248

Peygamberleri onlara: Onun krallığının alâmeti size tabut’un gelmesidir ki, onun içinde Rabbinizden bir sükûnet ve Mûsa hanedanının, Harun ailesinin bıraktığı şeylerden bir kalıntı vardır. Onu melekler taşıyacaktır. Şüphesiz bunda eğer mü’min kimseler iseniz sizin için bir ibret vardır, dedi.

"Ve kale lehüm inne ayete mülkihi": Âyet: Alâmet manasınadır, buna göre manası: Allah’ın onu kral yapmasının alâmeti

"size tabutun gelmesidir", bu söz mecazdır, çünkü tabut getirilir; gelmez.

"İş azmettiği zaman” kavli de böyledir. Bu gibi şeylerin câiz olması, karışık olmamasındandır. Nitekim bunu:,

"Ticaretleri kâr etmedi” (Bakara: 16) âyetinde açıklamıştık.

İbn Mes’ûd ile İbn Abbâs’tan şöyle rivayet edilmiştir: Onlar peygamberlerine: Eğer doğru isen bize onun kral olacağına dair bir işaret göster, dediler. O da onlara bunu dedi.

Vehb de şöyle demiştir: Onları serbest bıraktı ve:

"Hangi işareti istiyorsunuz?” dedi. Onlar da Tabut bize geri gelsin, dediler.

İbn Abbâs şöyle demiştir: Tabut şimşir ağacından idi, üzerinde altın kaplama vardı. Peygamberler savaşa gittikleri zaman yanlarında götürür, önlerine kor ve onunla yardım isterlerdi. Onda sekine vardı.

Vehb b. Münebbih de şöyle demiştir: Üçe iki arşın boyutunda idi.

Mukâtil de şöyle demiştir: İsrâil oğulları tefrikaya düşüp de peygamberlere isyan edince, Allah onlara düşmanlarını Mûsallat etti ve onları yendiler.

Sekine hakkında da yedi görüş vardır:

Birincisi: O uğultulu bir rüzgardır, insan yüzü gibi yüzü vardır. Bunu Ebû’l - Ahvas, Hazret-i Ali radıyallahu anh’ten rivayet etmiştir.

İkincisi: O kedi büyüklüğünde bir hayvandır, ışık saçan gözleri vardır, iki ordu karşılaştığı zaman elini çıkarır, onlara bakardı. Ordu da korkusundan yenilirdi. Bunu Dahhâk, İbn Abbâs’tan rivayet etmiştir.
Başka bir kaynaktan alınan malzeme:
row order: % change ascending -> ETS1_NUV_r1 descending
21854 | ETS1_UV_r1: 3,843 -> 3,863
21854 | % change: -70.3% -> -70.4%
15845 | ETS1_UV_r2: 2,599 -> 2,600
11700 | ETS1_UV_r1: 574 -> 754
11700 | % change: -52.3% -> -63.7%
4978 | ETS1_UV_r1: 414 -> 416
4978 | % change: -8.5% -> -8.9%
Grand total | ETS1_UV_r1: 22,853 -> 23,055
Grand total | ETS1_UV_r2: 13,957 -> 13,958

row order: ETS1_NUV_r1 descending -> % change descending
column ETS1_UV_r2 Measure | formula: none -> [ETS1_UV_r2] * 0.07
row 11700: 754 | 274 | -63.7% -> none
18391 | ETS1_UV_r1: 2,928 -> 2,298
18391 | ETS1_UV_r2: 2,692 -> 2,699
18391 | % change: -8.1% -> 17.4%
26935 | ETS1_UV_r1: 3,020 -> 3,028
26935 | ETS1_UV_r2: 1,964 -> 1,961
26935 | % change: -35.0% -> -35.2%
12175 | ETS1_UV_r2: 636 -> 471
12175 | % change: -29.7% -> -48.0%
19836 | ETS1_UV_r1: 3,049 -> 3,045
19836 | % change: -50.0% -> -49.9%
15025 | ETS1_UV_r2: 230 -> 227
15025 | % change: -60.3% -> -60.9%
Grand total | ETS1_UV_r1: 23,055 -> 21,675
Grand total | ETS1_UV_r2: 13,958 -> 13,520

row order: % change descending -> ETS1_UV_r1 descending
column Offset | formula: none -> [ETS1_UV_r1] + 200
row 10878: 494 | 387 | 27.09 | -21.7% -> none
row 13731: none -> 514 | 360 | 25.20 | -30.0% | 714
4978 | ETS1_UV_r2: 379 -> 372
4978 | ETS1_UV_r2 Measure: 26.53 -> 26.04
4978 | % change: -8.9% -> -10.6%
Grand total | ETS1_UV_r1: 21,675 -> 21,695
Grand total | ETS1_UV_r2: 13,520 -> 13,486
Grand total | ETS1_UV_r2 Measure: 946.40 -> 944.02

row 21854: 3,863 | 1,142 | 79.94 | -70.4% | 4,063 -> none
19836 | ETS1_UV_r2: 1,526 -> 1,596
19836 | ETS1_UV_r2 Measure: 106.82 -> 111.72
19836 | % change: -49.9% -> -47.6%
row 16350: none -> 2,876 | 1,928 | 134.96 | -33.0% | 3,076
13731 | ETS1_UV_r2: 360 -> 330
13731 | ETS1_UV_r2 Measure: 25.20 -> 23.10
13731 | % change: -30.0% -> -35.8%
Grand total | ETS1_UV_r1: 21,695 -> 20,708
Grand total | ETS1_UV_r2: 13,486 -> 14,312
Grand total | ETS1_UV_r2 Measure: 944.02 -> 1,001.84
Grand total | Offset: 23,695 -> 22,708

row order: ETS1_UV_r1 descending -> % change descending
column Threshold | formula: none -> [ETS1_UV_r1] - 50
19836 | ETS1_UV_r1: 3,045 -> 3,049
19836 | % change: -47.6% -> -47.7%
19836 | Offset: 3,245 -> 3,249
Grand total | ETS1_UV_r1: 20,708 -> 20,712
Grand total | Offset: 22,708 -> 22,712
Mücâhid de: Sekinenin kedi gibi bir başı ve iki kanadı vardır, demiştir.

Üçüncüsü: O cennetten gelen bir tastır, onda peygamberlerin kalpleri yıkanırdı. Bunu Ebû Mâlik, İbn Abbâs’tan rivayet etmiştir.

Dördüncüsü: O Allah’ın konuşan bir ruhudur, bir şeyde ihtilafa düştükleri zaman onlara konuşur ve onlara istedikleri şeyi açıklardı. Bunu da Abdüssamed b. Makıl, Vehb b. Münebbih'ten rivayet etmiştir.

Beşincisi: Sekînet onların bildikleri âyetlerdir, onda huzur bulurlardı. Bunu İbn Cüreyc, Atâ’ b. Ebi Rebah'tan rivayet etmiştir.

Zeccâc da bu görüşü kabul etmiş ve: Sekine sükundan gelir, manası da: Size geldiği zaman içinde huzur bulacağınız şey var, demektir.

Altıncısı: Burada sekînetin manası, vakardır. Bunu da Ma’mer, Katâde’den rivayet etmiştir.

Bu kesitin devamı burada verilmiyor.